Both buildings have been torn down. Trinity's building - still standing as the Trinity Mews condominiums at 40 Spruce Street - was also in the same area. So was the Woman's Medical College, established in 1883 at the urging of Emily Stowe. This college was linked to Trinity University, and its enlarged 1890 building is also still standing, at 291 Sumach Street. Women would not be admitted to the new University of Toronto medical school until 1906.

Since 1853, when the medical teaching faculty had been closed down, there had been agitation to re-establish the faculty at the University. Most major American universities had medical schools. Unlike the Law Society, the medical licensing body in Ontario had no interest in running a professional school. One of the strongest advocates of a faculty at the University was William Aikins, the dean of the Toronto School of Medicine, who had been a member of the University of Toronto senate between 1862 and 1880, and who hoped that if a faculty were established his staff would become its instructors.

Woman's Medical College
The Woman's Medical College; the building still stands on Sumach Street. From the college's 1891-2 calendar.

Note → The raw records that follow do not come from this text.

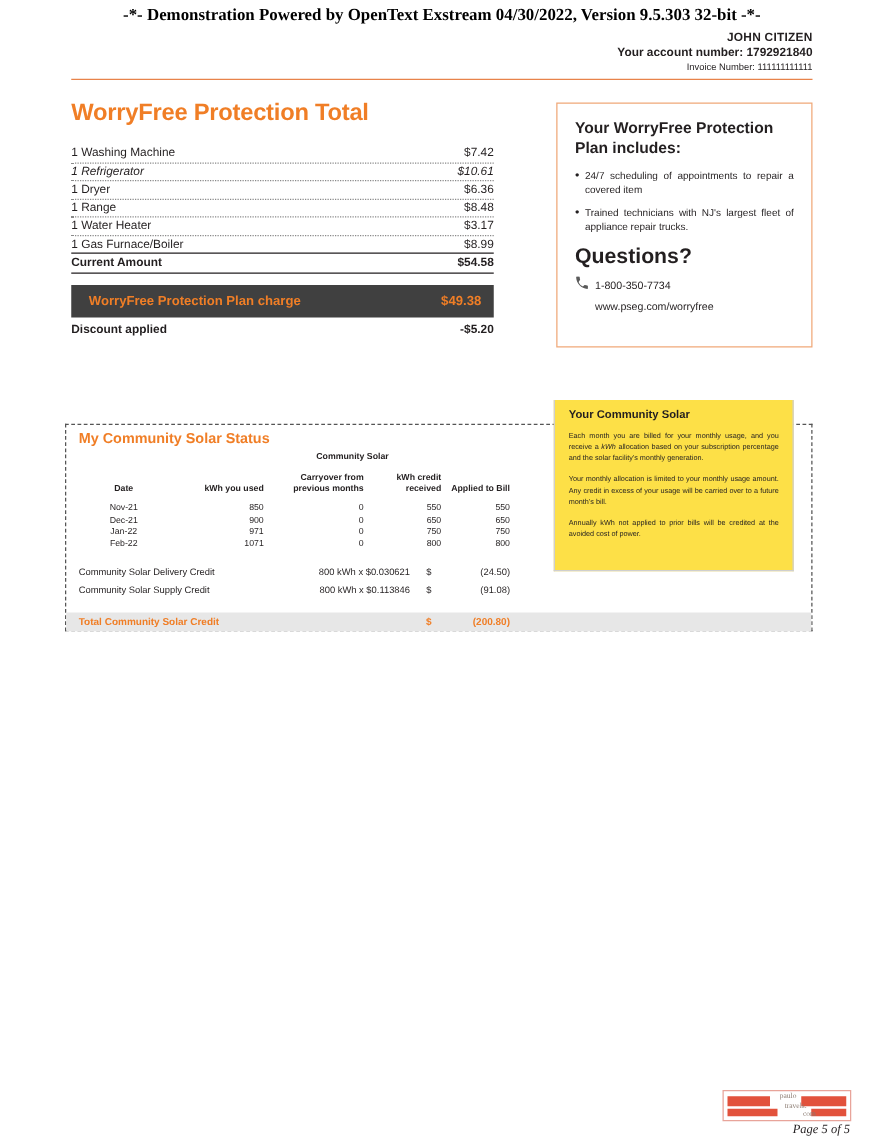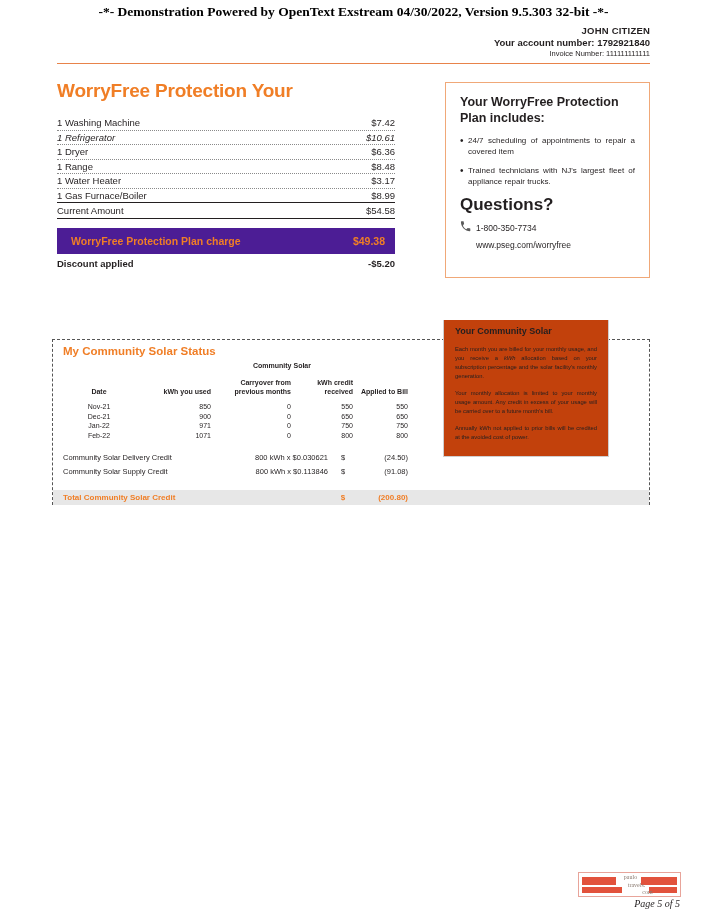--- a/index.html
+++ b/index.html
@@ -325,7 +325,7 @@
 <div class="header-rule"></div>
 
 <div class="wf-section">
-  <div class="wf-title">WorryFree Protection Your</div>
+  <div class="wf-title">WorryFree Protection Total</div>
 
   <div class="wf-row">
     <span class="label">1 Washing Machine</span>

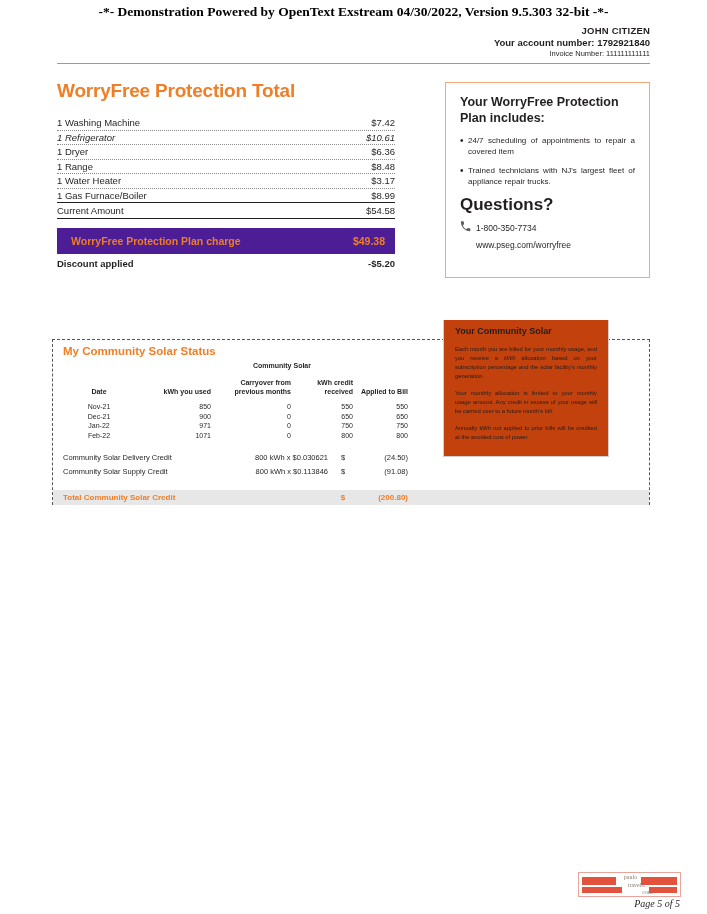--- a/index.html
+++ b/index.html
@@ -89,7 +89,7 @@
     justify-content: space-between;
     align-items: baseline;
     font-size: 9.5px;
-    font-weight: normal;
+    font-weight: bold;
     padding: 2px 0 2px 0;
     border-top: 1px solid #231f20;
     border-bottom: 1px solid #231f20;

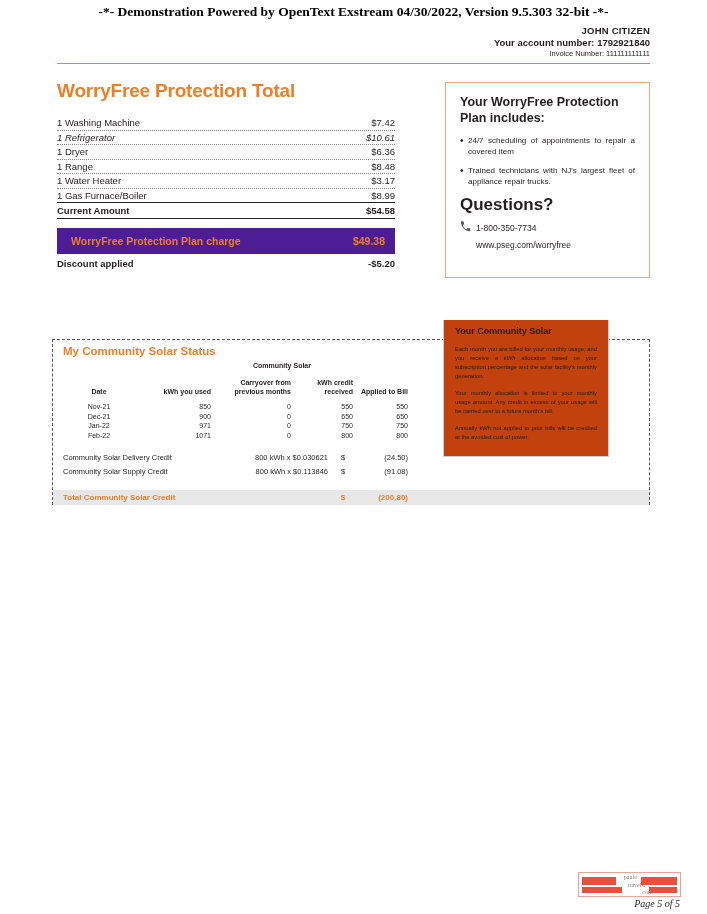--- a/index.html
+++ b/index.html
@@ -100,7 +100,7 @@
     display: flex;
     justify-content: space-between;
     align-items: center;
-    background: #4c1d95;
+    background: #404040;
     color: #f07e26;
     font-weight: bold;
     font-size: 10.5px;

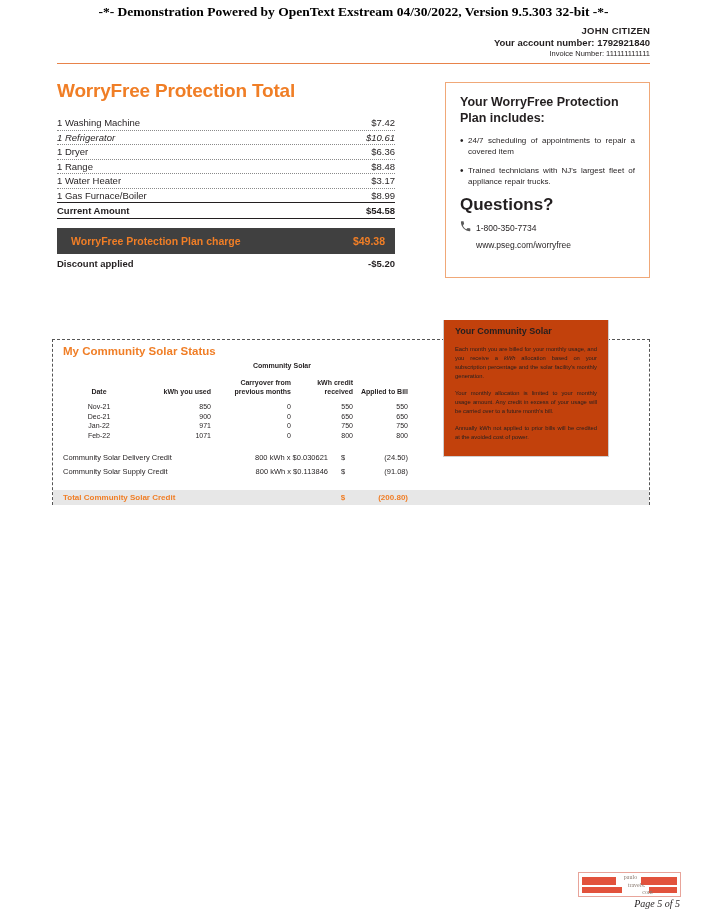--- a/index.html
+++ b/index.html
@@ -254,11 +254,11 @@
   .ycs-box {
     position: absolute;
     left: 443px; top: 320px;
-    width: 166px;
+    width: 192px;
     height: 137px;
     border: 1px solid #cfcfcf;
     border-top: none;
-    background: #c2410c;
+    background: #fde047;
     padding: 6px 11px 6px 11px;
   }
   .ycs-title {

Although the cost of scientific work was probably the primary factor that drove the Toronto School of Medicine to seek to become the faculty of the University of Toronto, there were other reasons for the move. The school was having trouble preparing its students for the increasingly scientific University of Toronto medical exams. In addition, its students would no longer be able to take their medical degrees through Victoria University, because, with federation, Victoria would be giving up its right to grant non-theological degrees.

medical school
The medical school, King's College Circle, completed in 1903, demolished in the late 1960's to make way for the Medical Sciences Building

Robert Ramsay Wright
Robert Ramsay Wright

Furthermore, the Toronto School of Medicine was about to be faced with a potentially very strong additional competitor, a faculty of medicine at the University of Toronto. It is not surprising, therefore, that the Toronto School of Medicine was keen to join the University of Toronto. The University of Toronto made arrangements to use the Toronto School of Medicine's building and established a faculty of medicine with 29 members, drawn from both the Toronto School of Medicine and the University of Toronto.

Ramsay Wright became the professor of biology, A.B. Macallum a lecturer in physiology, and W.H. Pike and William Ellis professors of chemistry and applied chemistry respectively. The new faculty officially opened on October 6, 1887.